I’ve heard pretty similar views as I wander through the maze of government. It’s a naive and useless view. In essence, it repeats the old arguments – you have to give us money to deliver, it’s all so hard, we have to do it ourselves because noone else will do it and what does it matter if we build a few things that don’t work too well – we can blame other people for non-delivery. That’s about it I guess.
The real problem is that government (and I’m not singling out any one country here) is fragmented, not given to working in cross-functional, let alone cross-departmental, teams. Government is composed not of silos anymore but of well-defended, heavily reinforced forts. Ever since Cromwell signed away the power of the monarchy in 16 hundred and whatever has this been the case. Breaking down the walls of these forts requires a few hundred cannons and a big stack of balls – not just of the cannon variety either.
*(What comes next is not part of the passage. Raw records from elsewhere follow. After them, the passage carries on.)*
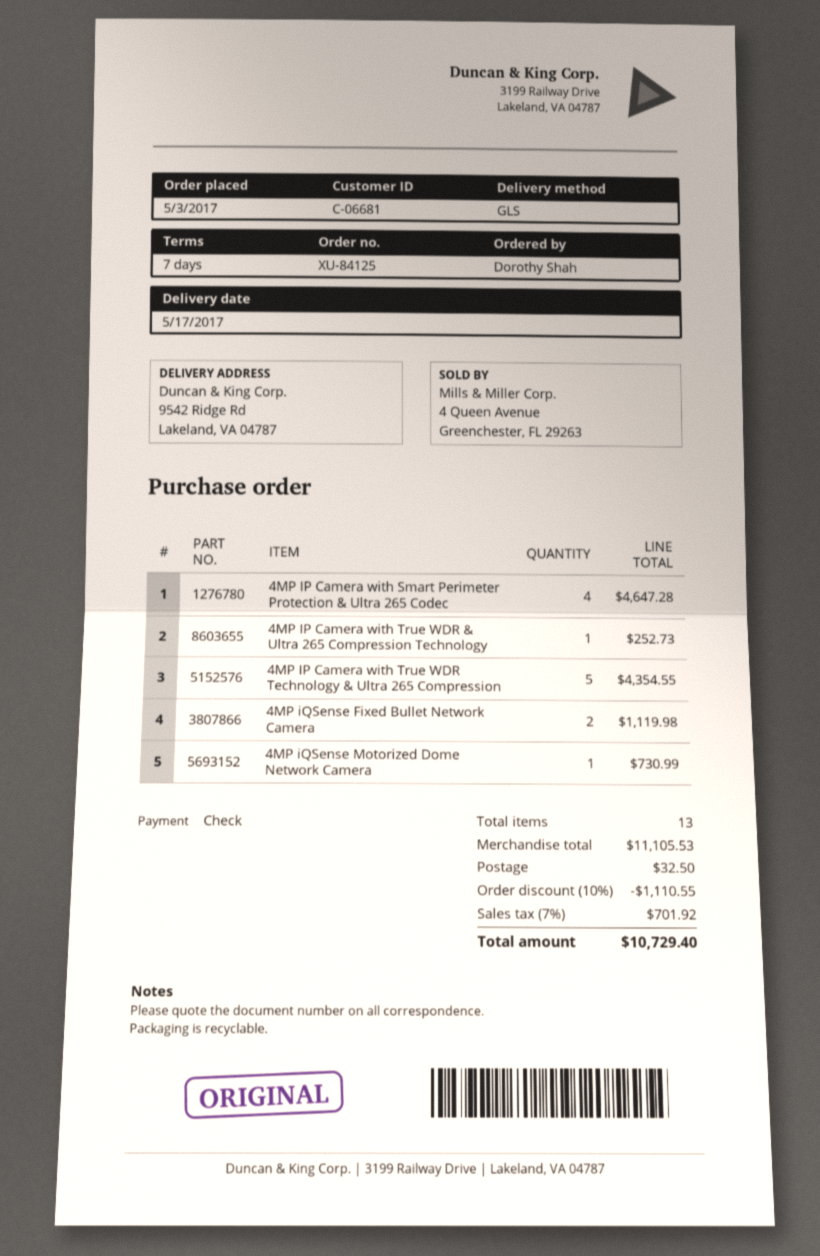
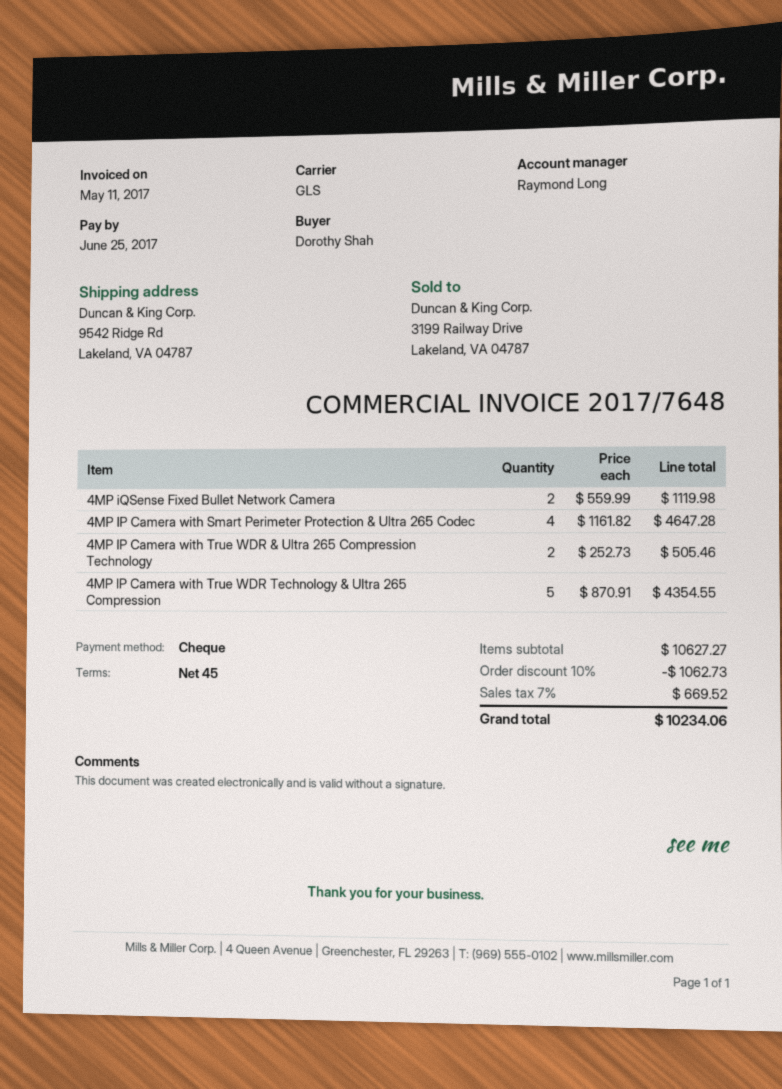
payment terms: 7 days -> 45 days
4MP IP Camera with True WDR & Ultra 265 Compression Technology: 1 for 252.73 -> 2 for 505.46
4MP iQSense Motorized Dome Network Camera: 1 for 730.99 -> none
subtotal: 11105.53 -> 10627.27
discount: 10% = 1110.55 -> 10% = 1062.73
shipping: 32.50 -> none
tax: 7% = 701.92 -> 7% = 669.52
total: 10729.40 -> 10234.06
If the mechanisms to conform to common practices, to leverage off team projects and to work towards common architectures were there, then at least the technology would underpin the business. But today, that impetus is not there where I look – it may be there in the countries that have truly succeeded in e-government initiatives and, if it is, then they will truly have transformed.
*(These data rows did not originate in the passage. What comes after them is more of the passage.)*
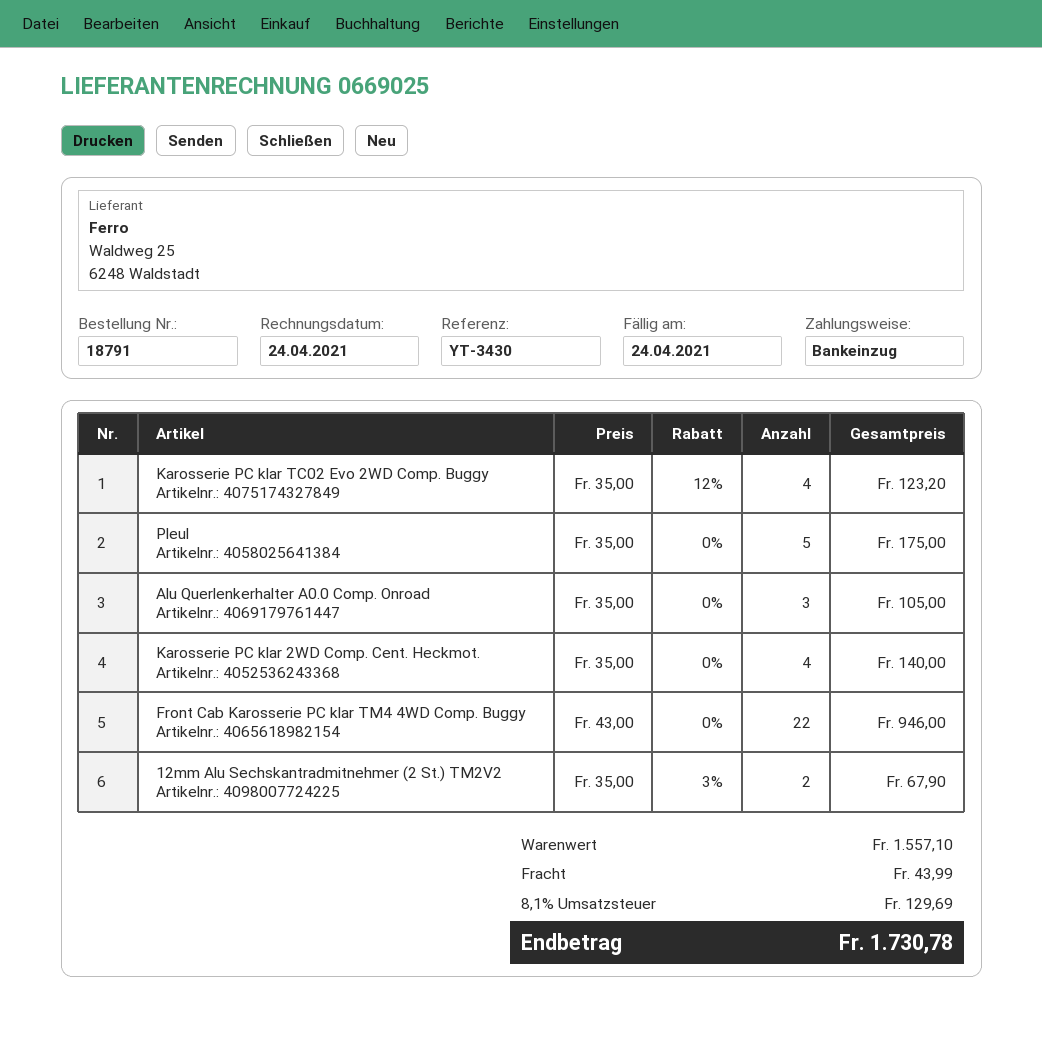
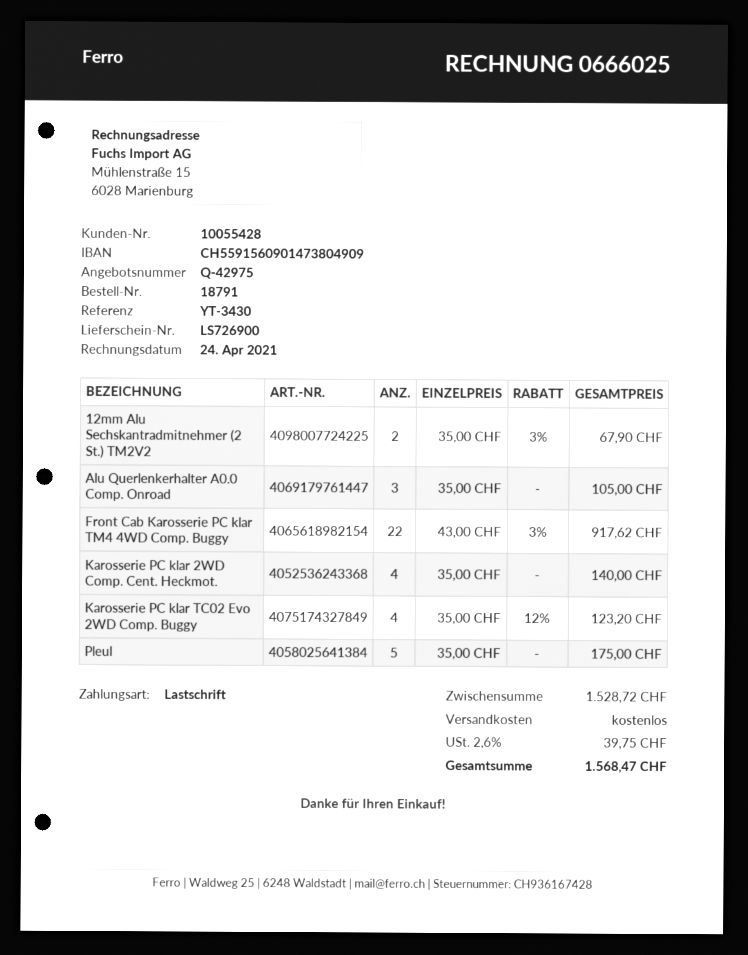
invoice number: 0669025 -> 0666025
Front Cab Karosserie PC klar TM4 4WD Comp. Buggy: 22 x 43.00 = 946.00 -> 22 x 43.00 - 3% = 917.62
subtotal: 1557.10 -> 1528.72
shipping: 43.99 -> 0.00
tax: 8.1% = 129.69 -> 2.6% = 39.75
total: 1730.78 -> 1568.47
Projects will always fail. The “intelligent customer” role is seriously lacking in government. There are few “intelligent suppliers” and a good number who field the Z team when dealing with government. Governments need to maximise their intelligence by concentrating on small numbers of initiatives that can be delivered in short, sharp, modular fashion delivering incremental benefit with each phase. The days of the large-scale, big budget project ought to be over. That game was one noone ever won – the customers certainly lost and, ultimately, it didn’t do the suppliers much good.
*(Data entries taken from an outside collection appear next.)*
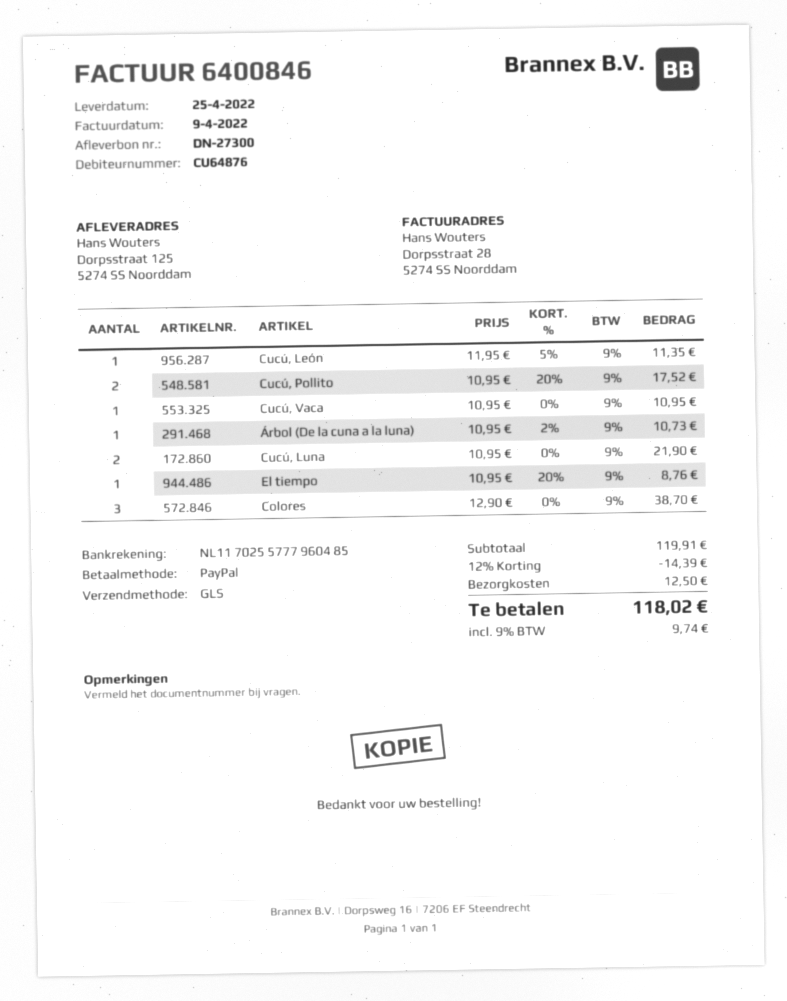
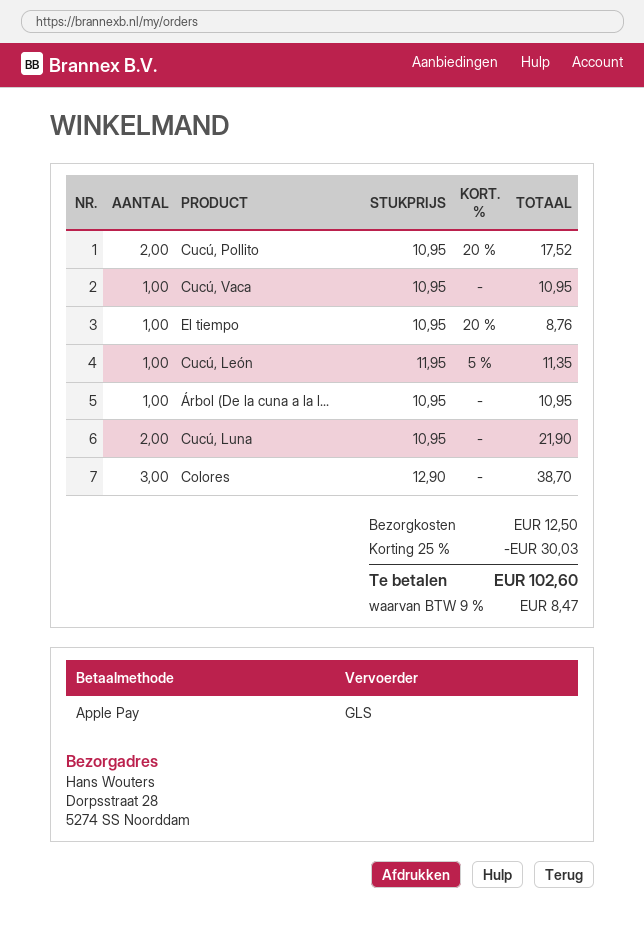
payment method: PayPal -> Apple Pay
ship to: Dorpsstraat 125, 5274 SS Noorddam -> Dorpsstraat 28, 5274 SS Noorddam
Árbol (De la cuna a la luna): 1 x 10.95 - 2% = 10.73 -> 1 x 10.95 = 10.95
discount: 12% = 14.39 -> 25% = 30.03
tax: 9% = 9.74 -> 9% = 8.47
total: 118.02 -> 102.60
But let’s be clear. It is in the power of all of the decision makers at every level in government to make this happen – the “public sector managers” cannot say it is someone else’s problem, or that they need someone to solve authentication for them. Much of the foundations that are needed are in place, much of the technology is there – in several places no doubt, as there are many exemplars of good e-government (and indeed, of good government). A better questions is perhaps, is the business ready to adopt what someone else has done? To leverage off others? To avoid making the errors that, oh so many of us, have made?
It’s time to change. And, although change must come from within, I fear that there is not yet enough incentive “within” for that to happen. But, as a wise chinese proverb says, “If we do not change our direction we are likely to end up where we are headed for”. And that’s a place we’ll deserve to be.